There is no minimum amount of debt that must be owed before it is reasonable to file for bankruptcy; ultimately, it is based on the situation of the individual. Before filing, we highly recommend speaking to an attorney who specializes in bankruptcy. Many offer free initial consultations. For a referral, contact your state or local bar association and consider seeking free (pro bono) bankruptcy services in your area.

Contrary to claims by the credit industry (and the academics and counselors on their payroll), the rise in bankruptcy filings over the last couple of decades is not the result of spreading moral rot and a growing indifference to debt. Most people are close to their credit limit or behind on their payments—at a time when banks can raise the money they lend you for close to 0%—and getting rid of that rapidly compounding debt can be deliverance for many.

Compound interest can feel like endless sacrifice with no reward. If you have a $5,000 balance at 18% interest and make only the minimum payment, it will take you almost twenty-three years to pay off the debt and will cost you nearly $7,000 in interest (more than the original principal). Bankruptcy can reduce your credit card balance to zero in a matter of months—and put an end to calls from collection agents. There are consequences, of course, for your future ability to borrow, but being informed and doing it right makes it worth the risk.

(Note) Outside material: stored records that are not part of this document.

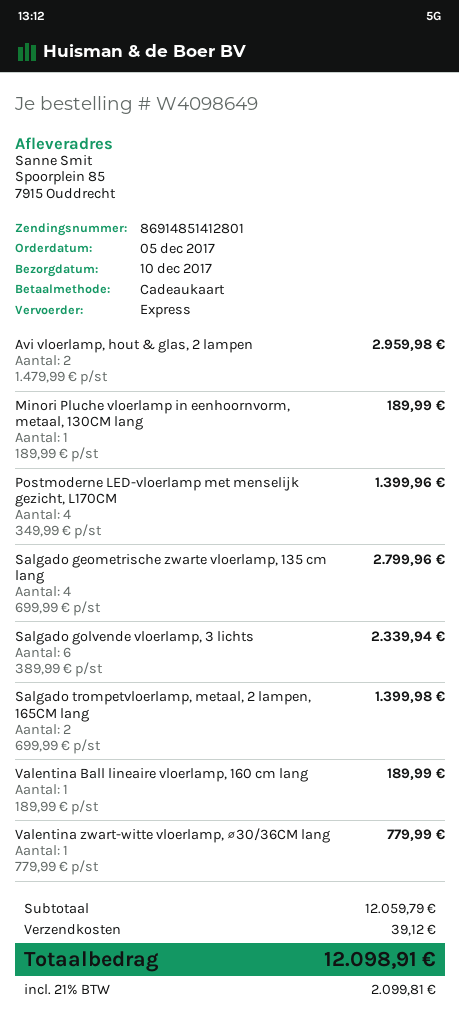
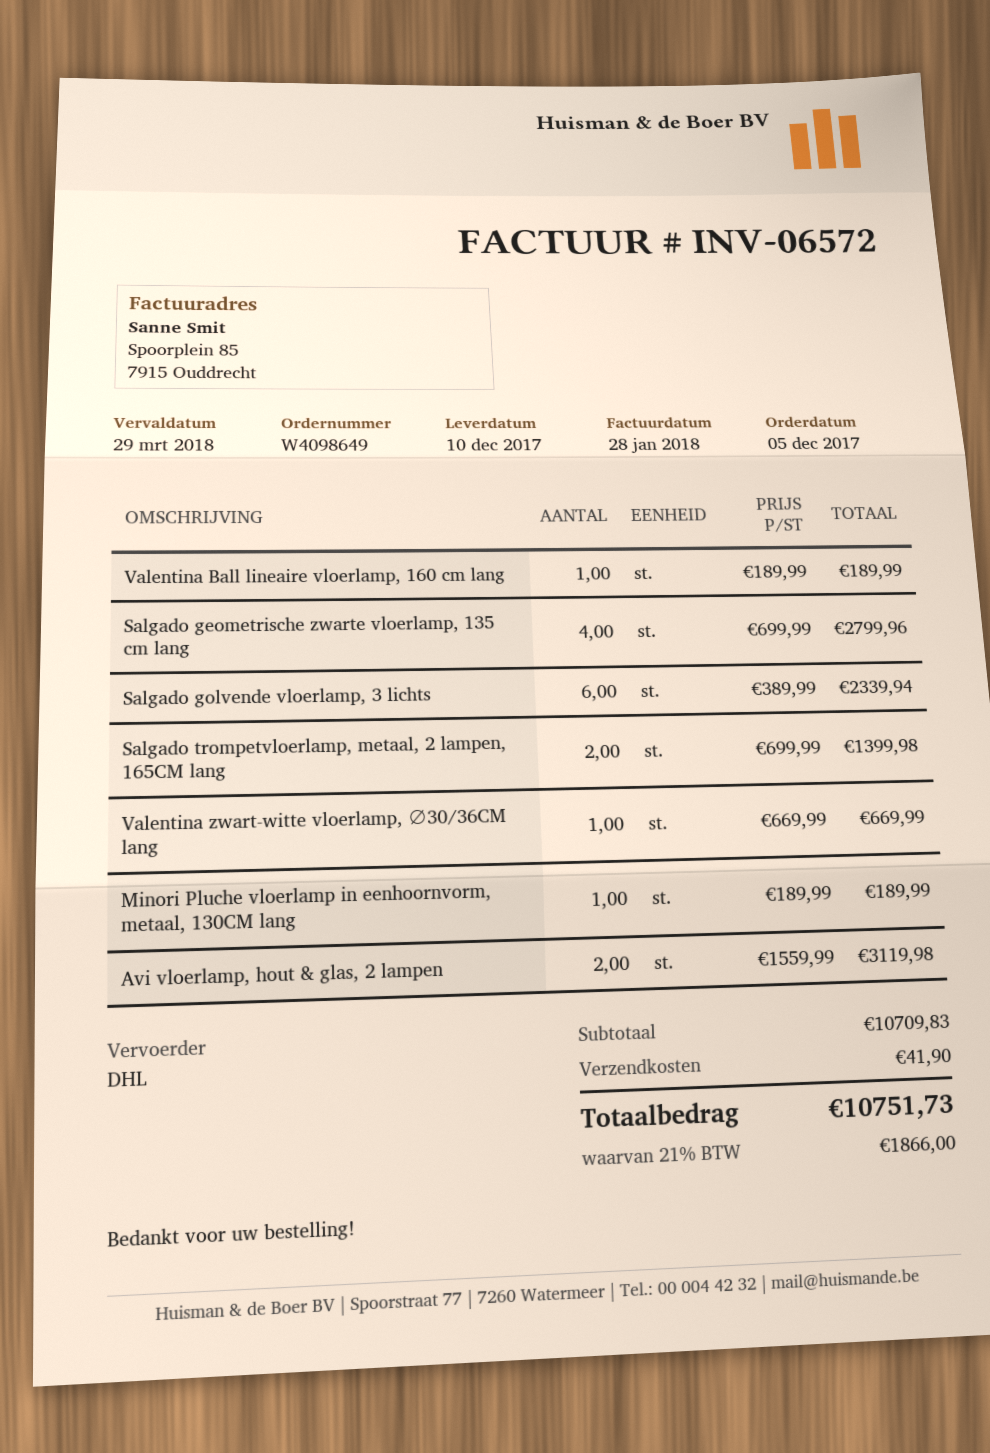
shipping method: express -> DHL
Avi vloerlamp, hout & glas, 2 lampen: 2 x 1479.99 = 2959.98 -> 2 x 1559.99 = 3119.98
Postmoderne LED-vloerlamp met menselijk gezicht, L170CM: 4 x 349.99 = 1399.96 -> none
Valentina zwart-witte vloerlamp, ∅30/36CM lang: 1 x 779.99 = 779.99 -> 1 x 669.99 = 669.99
subtotal: 12059.79 -> 10709.83
shipping: 39.12 -> 41.90
tax: 21% = 2099.81 -> 21% = 1866.00
total: 12098.91 -> 10751.73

The biggest relief bankruptcy offers is the “automatic stay,” which means that creditors and collectors have to stop harassing you until the bankruptcy filing is completed and the court has ruled. In Chapter 13, your case is monitored so that you no longer have to deal with creditors as you pay back your debt for those three to five years (again, only if you are in the minority that successfully completes your plan).

It can cost as much as $3,000 to file for bankruptcy these days (Chapter 13 is more expensive), which, for people who are barely getting by, is a lot of money. You may be able to find a relatively cheap lawyer or get free legal representation by contacting your local bar association. It is possible to do it yourself using manuals and forms from online sources, but it can be a complicated process. The failure rate without a lawyer for Chapter 13s is at an astonishing 97%! So, we recommend getting a lawyer before filing; research carefully how to find a good one. And it can’t hurt to know the law a bit before you go—the study mentioned above about lawyers’ tendency to provide Black debtors with questionable advice shows the importance of this clearly.

What about my credit? And other risks?

The consensus in the credit counseling industry seems to be that, for many people, bankruptcy can actually be good for your credit score in the long run. How so? If you’re considering bankruptcy, you’ve probably missed a few payments and are dealing with delinquency and default—which will wreck most people’s scores. Also, before you file for bankruptcy, you have some income but a lot of debt; after filing, you will have the same income but no debt, which leads to a lower debt-to-income ratio. This ratio, in turn, is used as a factor in obtaining loans. Counterintuitively, debt management programs or similar plans don’t seem to do much for your credit, so at some point, you’ll want to make a decision about bankruptcy.

It seems that Chapter 7 and Chapter 13 have an equivalent impact on credit scores. Either way, scores take a nosedive in the short term, and you may not have access to cheap or fair credit for a while. But it won’t be long before you receive more credit card applications (sometimes as little as thirty days after filing). Why? Banks are not stupid: they know that you probably have income (or potential for it) and also that, due to your recently filed bankruptcy, you can’t file another bankruptcy for eight years. To the bank, that means you’ll have to pay back what you owe plus interest for the entire time.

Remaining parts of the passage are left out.